**Required action:** In the records below, pick out all lines containing the word "none".

[[ Recorded information open ]]

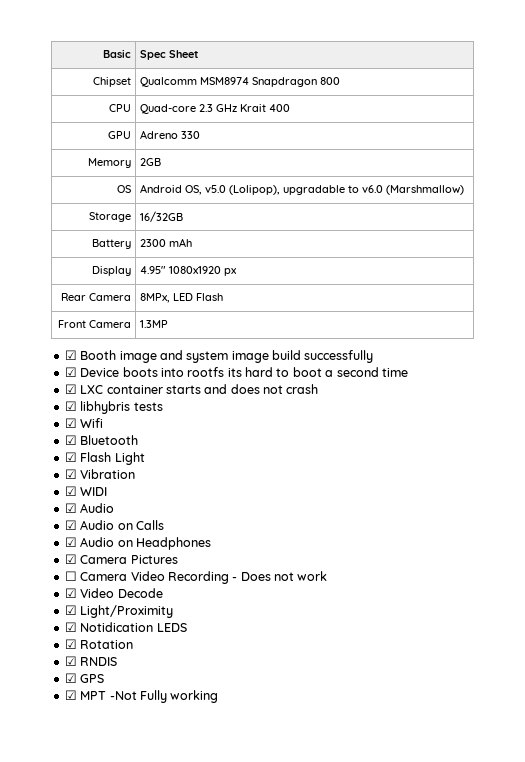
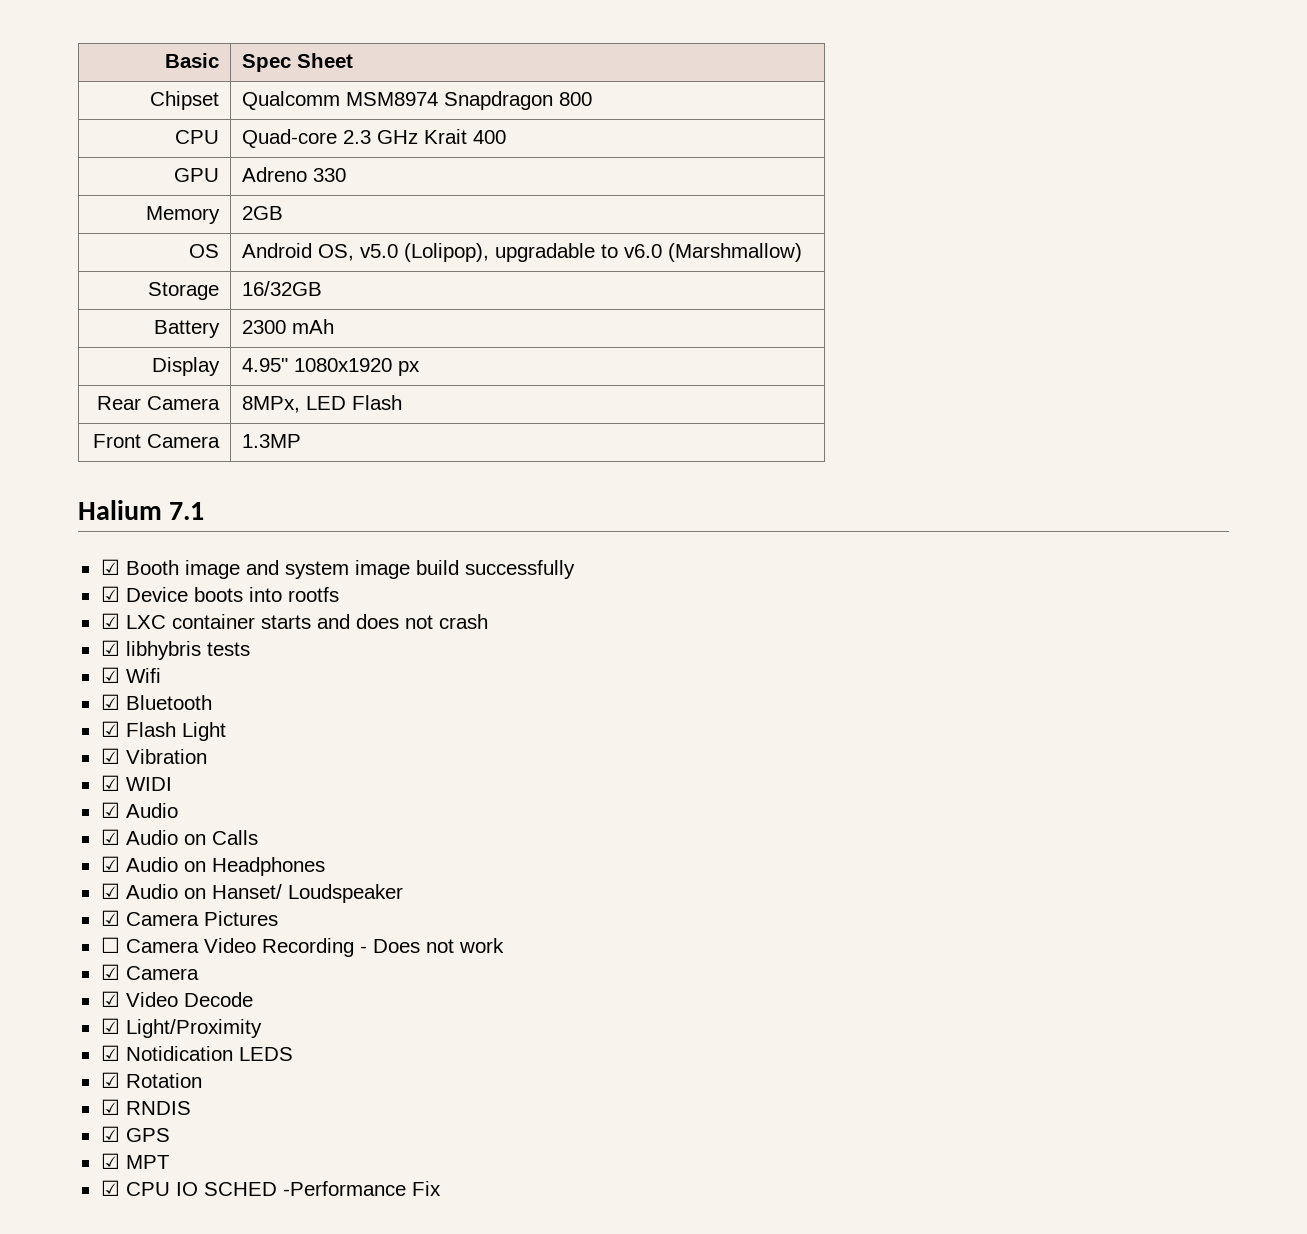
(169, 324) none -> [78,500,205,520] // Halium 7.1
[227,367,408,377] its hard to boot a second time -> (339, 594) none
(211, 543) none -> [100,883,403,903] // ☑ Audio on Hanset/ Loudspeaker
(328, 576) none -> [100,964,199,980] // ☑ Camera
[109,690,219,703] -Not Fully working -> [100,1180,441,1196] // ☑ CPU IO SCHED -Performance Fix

[[ Recorded information closed ]]
[[ Recorded information open ]]

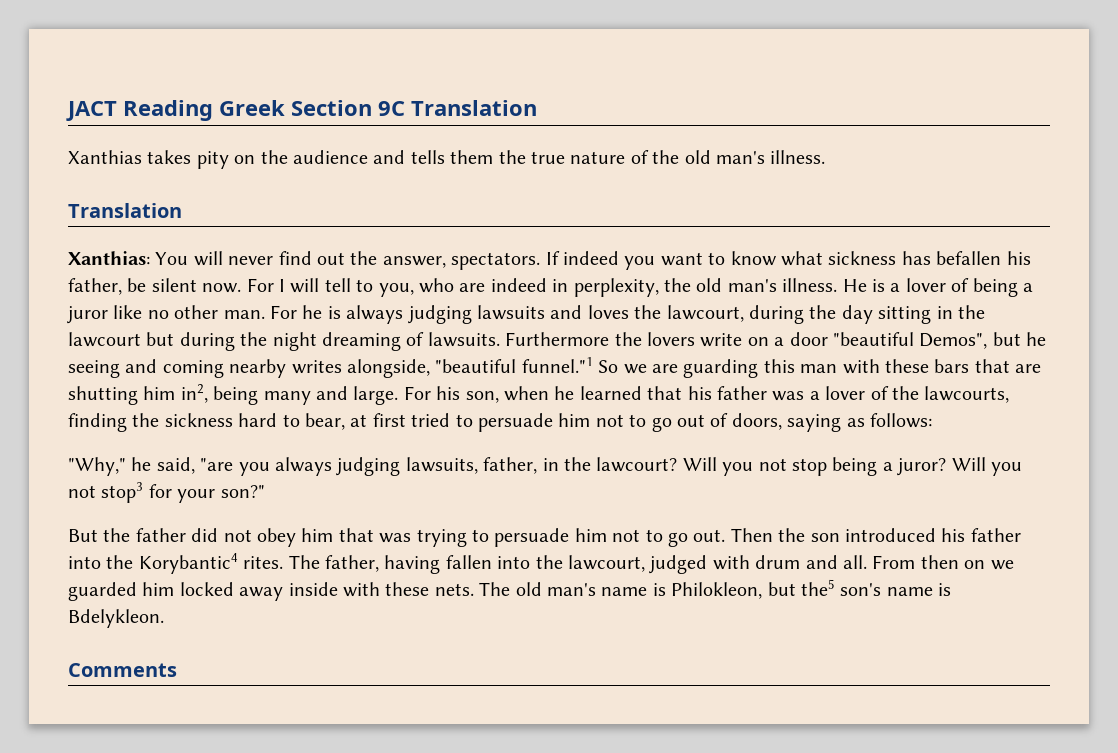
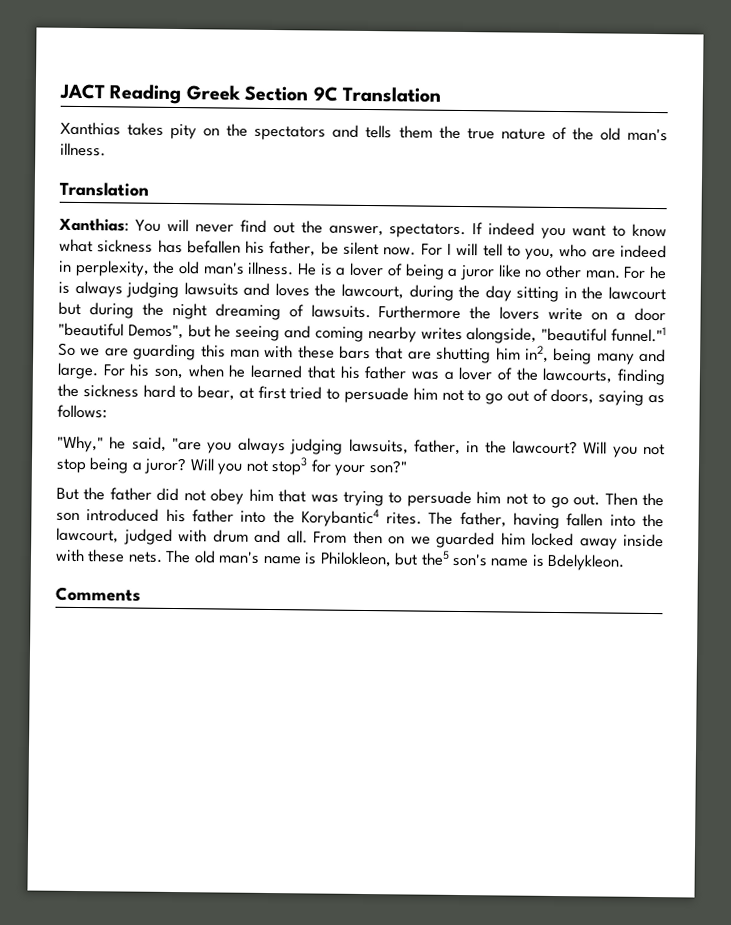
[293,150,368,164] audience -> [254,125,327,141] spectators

[[ Recorded information closed ]]
[[ Recorded information open ]]

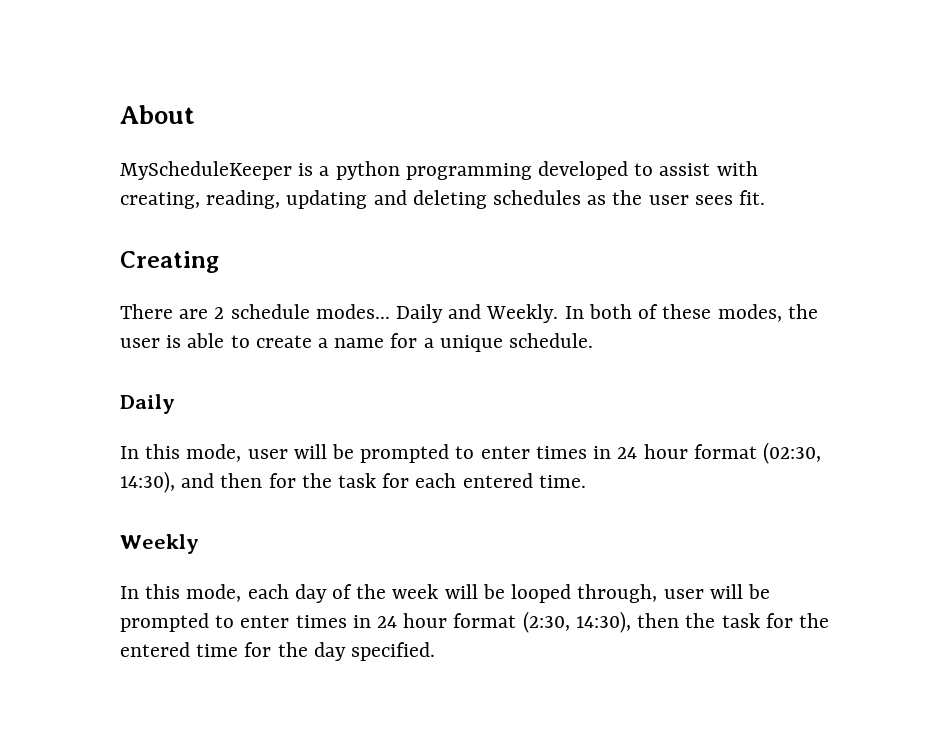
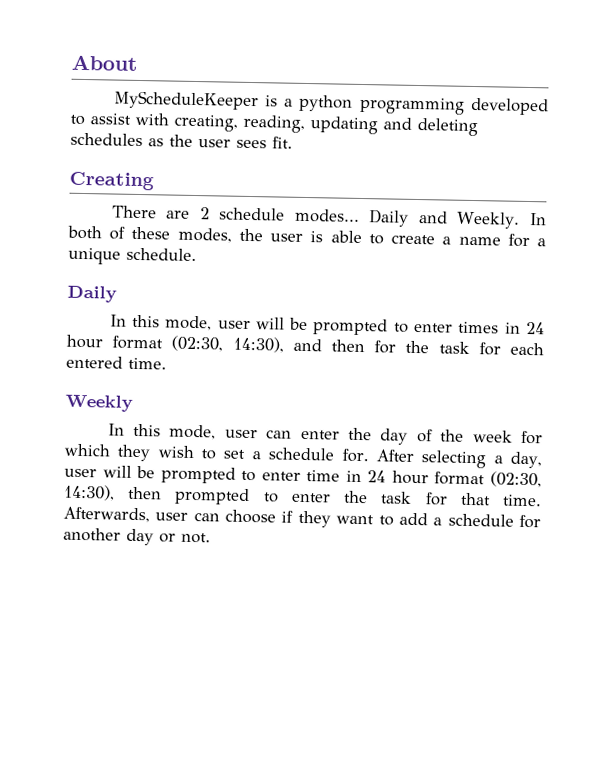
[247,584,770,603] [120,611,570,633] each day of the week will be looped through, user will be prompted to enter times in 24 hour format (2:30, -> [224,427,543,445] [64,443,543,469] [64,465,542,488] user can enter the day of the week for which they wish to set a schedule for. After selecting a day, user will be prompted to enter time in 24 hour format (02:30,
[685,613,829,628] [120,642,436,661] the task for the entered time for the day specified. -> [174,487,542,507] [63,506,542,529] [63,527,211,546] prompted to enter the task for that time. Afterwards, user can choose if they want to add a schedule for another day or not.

[[ Recorded information closed ]]

**Answer to the exercise:**
(169, 324) none -> [78,500,205,520] // Halium 7.1
[227,367,408,377] its hard to boot a second time -> (339, 594) none
(211, 543) none -> [100,883,403,903] // ☑ Audio on Hanset/ Loudspeaker
(328, 576) none -> [100,964,199,980] // ☑ Camera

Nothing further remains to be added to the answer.